+++ RECORD SET

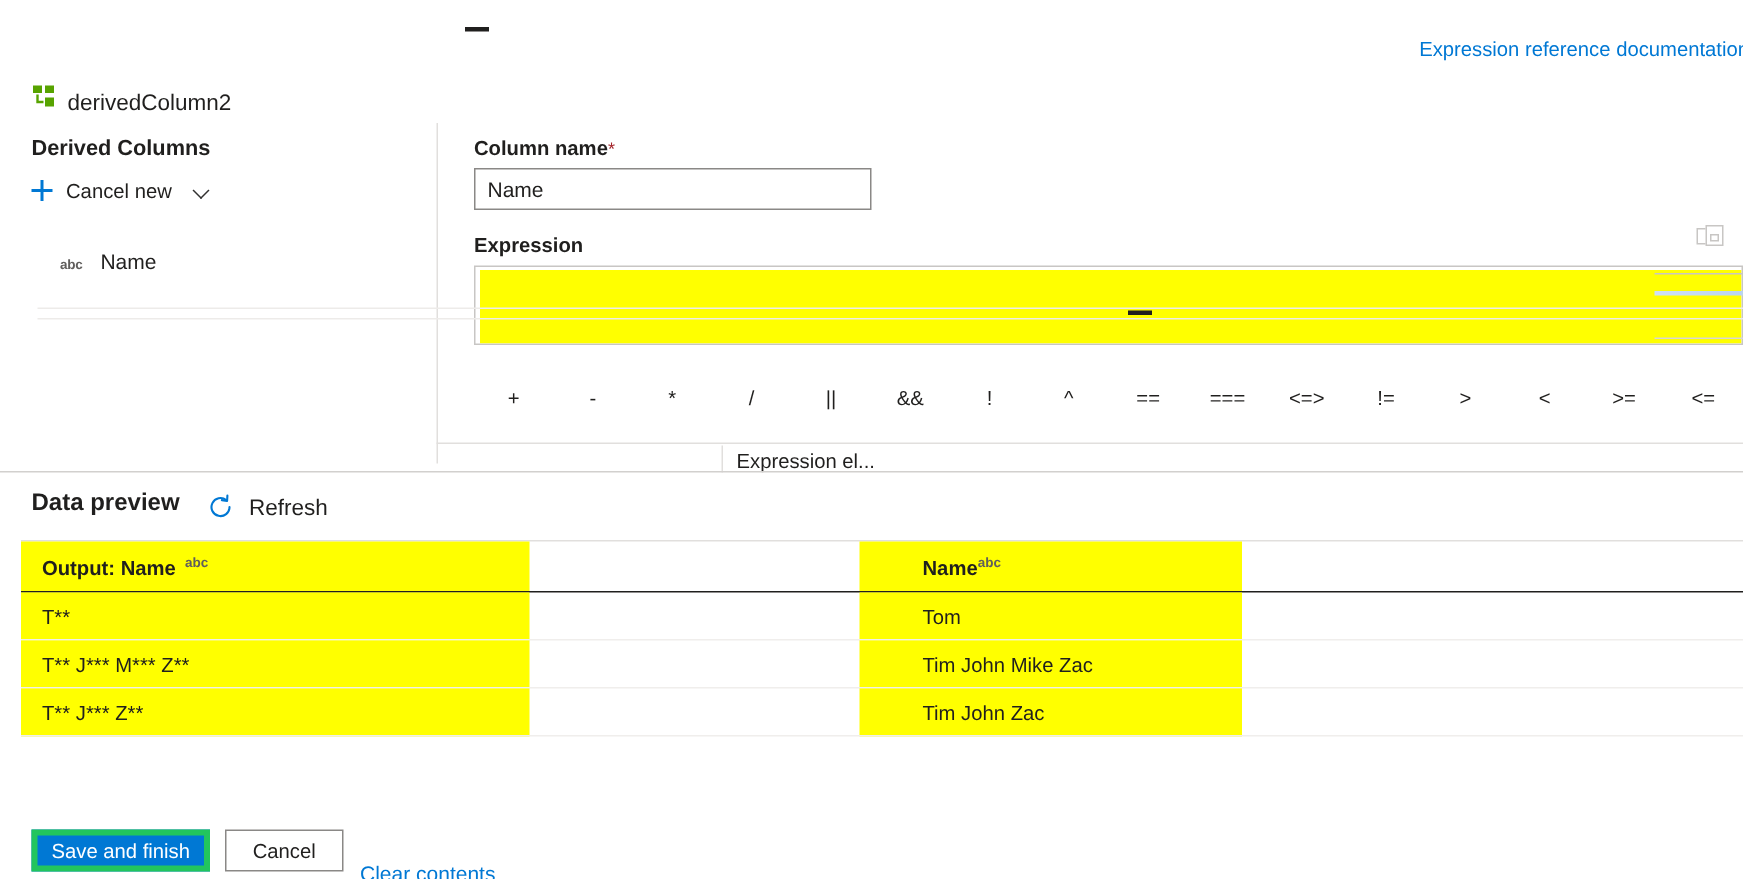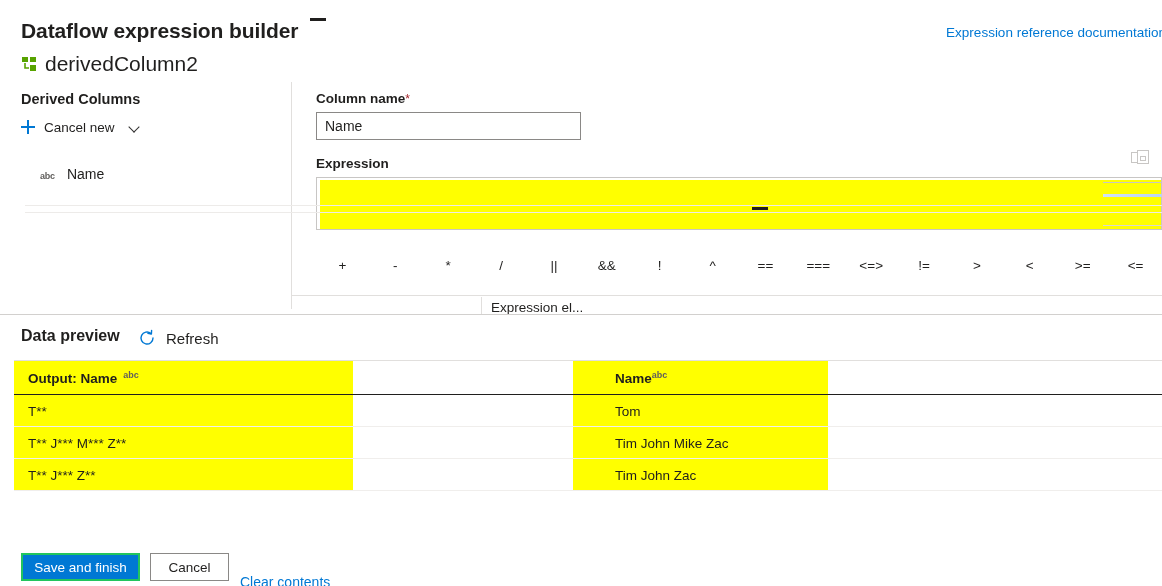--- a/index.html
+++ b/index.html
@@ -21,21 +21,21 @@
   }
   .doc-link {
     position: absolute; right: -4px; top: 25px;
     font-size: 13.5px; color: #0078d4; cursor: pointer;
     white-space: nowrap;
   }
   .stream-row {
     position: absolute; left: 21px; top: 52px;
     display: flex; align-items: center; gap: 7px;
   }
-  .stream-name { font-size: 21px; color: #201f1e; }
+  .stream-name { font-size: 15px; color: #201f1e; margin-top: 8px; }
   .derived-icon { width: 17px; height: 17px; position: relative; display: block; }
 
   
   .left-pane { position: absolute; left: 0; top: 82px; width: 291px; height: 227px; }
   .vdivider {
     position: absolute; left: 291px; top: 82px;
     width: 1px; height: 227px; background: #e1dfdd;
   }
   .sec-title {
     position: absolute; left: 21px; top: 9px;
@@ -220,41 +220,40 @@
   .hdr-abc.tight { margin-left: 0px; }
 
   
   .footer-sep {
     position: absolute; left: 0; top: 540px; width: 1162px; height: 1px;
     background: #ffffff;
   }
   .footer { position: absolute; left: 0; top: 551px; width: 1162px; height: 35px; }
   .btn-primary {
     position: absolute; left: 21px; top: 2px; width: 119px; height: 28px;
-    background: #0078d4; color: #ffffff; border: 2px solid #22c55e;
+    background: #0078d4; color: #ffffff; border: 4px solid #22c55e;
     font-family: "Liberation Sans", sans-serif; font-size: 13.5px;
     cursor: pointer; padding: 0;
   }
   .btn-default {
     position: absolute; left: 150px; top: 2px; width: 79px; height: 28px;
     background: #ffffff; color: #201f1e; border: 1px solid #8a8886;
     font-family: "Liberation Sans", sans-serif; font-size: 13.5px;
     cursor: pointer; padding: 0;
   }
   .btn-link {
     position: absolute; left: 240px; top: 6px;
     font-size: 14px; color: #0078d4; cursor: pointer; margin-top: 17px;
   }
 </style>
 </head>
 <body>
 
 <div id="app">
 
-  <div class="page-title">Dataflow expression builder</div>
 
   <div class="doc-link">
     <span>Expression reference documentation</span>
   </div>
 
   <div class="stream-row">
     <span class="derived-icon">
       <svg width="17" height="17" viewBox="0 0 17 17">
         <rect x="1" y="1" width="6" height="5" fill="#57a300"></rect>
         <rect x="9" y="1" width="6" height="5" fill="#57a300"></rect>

++++++

--- WHAT THIS TASK INVOLVES ---
Please copy the data shown above precisely, leaving the images out.

--- RESPONSE BOX ---
--- a/index.html
+++ b/index.html
@@ -21,21 +21,21 @@
   }
   .doc-link {
     position: absolute; right: -4px; top: 25px;
     font-size: 13.5px; color: #0078d4; cursor: pointer;
     white-space: nowrap;
   }
   .stream-row {
     position: absolute; left: 21px; top: 52px;
     display: flex; align-items: center; gap: 7px;
   }
-  .stream-name { font-size: 21px; color: #201f1e; }
+  .stream-name { font-size: 15px; color: #201f1e; margin-top: 8px; }
   .derived-icon { width: 17px; height: 17px; position: relative; display: block; }
 
   
   .left-pane { position: absolute; left: 0; top: 82px; width: 291px; height: 227px; }
   .vdivider {
     position: absolute; left: 291px; top: 82px;
     width: 1px; height: 227px; background: #e1dfdd;
   }
   .sec-title {
     position: absolute; left: 21px; top: 9px;
@@ -220,41 +220,40 @@
   .hdr-abc.tight { margin-left: 0px; }
 
   
   .footer-sep {
     position: absolute; left: 0; top: 540px; width: 1162px; height: 1px;
     background: #ffffff;
   }
   .footer { position: absolute; left: 0; top: 551px; width: 1162px; height: 35px; }
   .btn-primary {
     position: absolute; left: 21px; top: 2px; width: 119px; height: 28px;
-    background: #0078d4; color: #ffffff; border: 2px solid #22c55e;
+    background: #0078d4; color: #ffffff; border: 4px solid #22c55e;
     font-family: "Liberation Sans", sans-serif; font-size: 13.5px;
     cursor: pointer; padding: 0;
   }
   .btn-default {
     position: absolute; left: 150px; top: 2px; width: 79px; height: 28px;
     background: #ffffff; color: #201f1e; border: 1px solid #8a8886;
     font-family: "Liberation Sans", sans-serif; font-size: 13.5px;
     cursor: pointer; padding: 0;
   }
   .btn-link {
     position: absolute; left: 240px; top: 6px;
     font-size: 14px; color: #0078d4; cursor: pointer; margin-top: 17px;
   }
 </style>
 </head>
 <body>
 
 <div id="app">
 
-  <div class="page-title">Dataflow expression builder</div>
 
   <div class="doc-link">
     <span>Expression reference documentation</span>
   </div>
 
   <div class="stream-row">
     <span class="derived-icon">
       <svg width="17" height="17" viewBox="0 0 17 17">
         <rect x="1" y="1" width="6" height="5" fill="#57a300"></rect>
         <rect x="9" y="1" width="6" height="5" fill="#57a300"></rect>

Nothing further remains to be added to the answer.